I echo the comments of my hon. Friend the Member for St Helens North (Conor McGinn) in paying tribute to my hon. Friends the Members for Vauxhall (Kate Hoey), and for Ealing North (Stephen Pound); the latter is sitting on the Front Bench. I have known him a very long time. I shall always be incredibly grateful for his support and enthusiasm in teaching me the power of the woggle, the necker and small children to effect great change in this country. He will be missed by many in this House, because he is a great friend of scouting.
I also pay tribute to the hon. Members for Belfast East (Gavin Robinson) and for Belfast South (Emma Little Pengelly) for setting out so clearly and emotively the passion that people feel at this time, and for talking about it from a constituency perspective. Sometimes in this place people forget just how powerfully we feel, because of how we spend our lives. I hate it when people talk about politicians being out of touch, because we do nothing but be in touch, whatever political party we represent. We live, breathe and feel the frustrations of our constituents, and we are all here tonight because we feel their frustration that this piece of legislation was put forward six months ago as a temporary stopgap in the hope that progress could somehow be made. It was suggested that it was a necessary evil.

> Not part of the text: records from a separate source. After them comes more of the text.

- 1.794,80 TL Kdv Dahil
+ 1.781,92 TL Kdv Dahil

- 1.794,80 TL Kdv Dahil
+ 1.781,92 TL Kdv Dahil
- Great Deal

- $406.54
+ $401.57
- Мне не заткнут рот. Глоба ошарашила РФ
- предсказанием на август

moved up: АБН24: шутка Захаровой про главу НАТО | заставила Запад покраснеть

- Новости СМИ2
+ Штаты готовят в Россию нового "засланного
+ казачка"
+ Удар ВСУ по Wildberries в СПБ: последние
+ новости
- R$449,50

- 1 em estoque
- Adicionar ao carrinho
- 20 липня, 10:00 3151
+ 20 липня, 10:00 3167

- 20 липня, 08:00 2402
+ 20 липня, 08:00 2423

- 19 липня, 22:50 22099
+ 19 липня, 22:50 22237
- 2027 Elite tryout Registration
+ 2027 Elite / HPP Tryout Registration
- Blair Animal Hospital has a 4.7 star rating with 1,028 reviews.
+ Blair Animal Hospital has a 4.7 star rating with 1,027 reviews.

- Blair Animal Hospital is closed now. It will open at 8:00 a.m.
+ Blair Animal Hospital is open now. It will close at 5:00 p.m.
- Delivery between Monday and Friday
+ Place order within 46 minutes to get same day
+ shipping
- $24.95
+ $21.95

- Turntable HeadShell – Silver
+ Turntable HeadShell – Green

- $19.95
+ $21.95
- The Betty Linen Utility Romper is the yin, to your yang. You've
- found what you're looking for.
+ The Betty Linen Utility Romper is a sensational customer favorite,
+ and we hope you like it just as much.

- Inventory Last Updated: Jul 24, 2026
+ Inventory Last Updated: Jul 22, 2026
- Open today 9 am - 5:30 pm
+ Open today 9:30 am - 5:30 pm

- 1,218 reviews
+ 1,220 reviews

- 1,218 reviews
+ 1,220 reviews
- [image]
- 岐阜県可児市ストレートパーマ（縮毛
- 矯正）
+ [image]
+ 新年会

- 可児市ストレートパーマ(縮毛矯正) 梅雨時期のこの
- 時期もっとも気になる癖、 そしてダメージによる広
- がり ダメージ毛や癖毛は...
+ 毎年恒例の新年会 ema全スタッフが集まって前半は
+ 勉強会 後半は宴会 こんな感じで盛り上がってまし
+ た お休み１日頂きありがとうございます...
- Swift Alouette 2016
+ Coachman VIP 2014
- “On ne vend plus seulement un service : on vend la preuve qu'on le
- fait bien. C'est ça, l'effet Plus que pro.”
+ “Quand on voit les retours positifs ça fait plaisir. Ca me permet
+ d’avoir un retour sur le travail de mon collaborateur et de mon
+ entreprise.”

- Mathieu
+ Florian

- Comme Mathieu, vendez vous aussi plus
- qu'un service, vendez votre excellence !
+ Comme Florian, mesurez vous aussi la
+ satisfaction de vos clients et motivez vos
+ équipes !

I am pleased that the Government have recognised that they should not try to suggest that this new piece of legislation is just a narrow, small change in the date, when what it is doing is extending those quite substantial powers to make legislation and change the law in Northern
Ireland that were given six months ago on what was presumed to be a temporary basis. The Bill requires scrutiny; I particularly contest its powers around statutory instruments, which we know have been controversial in other areas of policy. Indeed, many of us have already sat on Statutory Instrument Committees about making direct change in Northern Ireland. We need to scrutinise not just the date, but the use of those statutory instrument powers. I am also conscious that the civil servants have said that they feel uncomfortable about the position they have been put in, and about the fact that this legislation has been pushed through Parliament as an emergency measure, when, as people have said, we are now looking at three years without any change in the situation in Stormont.
I have been working on the Back Benches with colleagues in every other party—except the DUP at the moment—on these issues because we recognise that there are two sides of the coin. This relates particularly to the amendments that I want to support tomorrow. The human rights issues that they raise go to section 26 of the Northern Ireland Act 1998, which charged this place with the responsibility to uphold our international obligations, even when there was an Assembly in Northern Ireland. It is important for those of us who are proud of devolution, of being able to give power to people, and of ensuring that they can exercise it, that we recognise the check and balance that this place provides in that process. Section 26 speaks precisely to that when it comes to human rights.
There is a specific definition of human rights. It is not about a single policy area; it is about a set of rules and obligations that we as the United Kingdom have signed up to for generations, and now find that we particularly need to uphold. This relates to a woman’s right to choose what happens to her body, and to a person’s right to choose to marry who they love and have that recognised. Human rights speak to basic freedoms—not the freedom to do what we want, but the freedom to be who we are without feeling that that makes us second-class citizens. These are core freedoms that each of us has come into this place to uphold. They are issues on which we need to work together.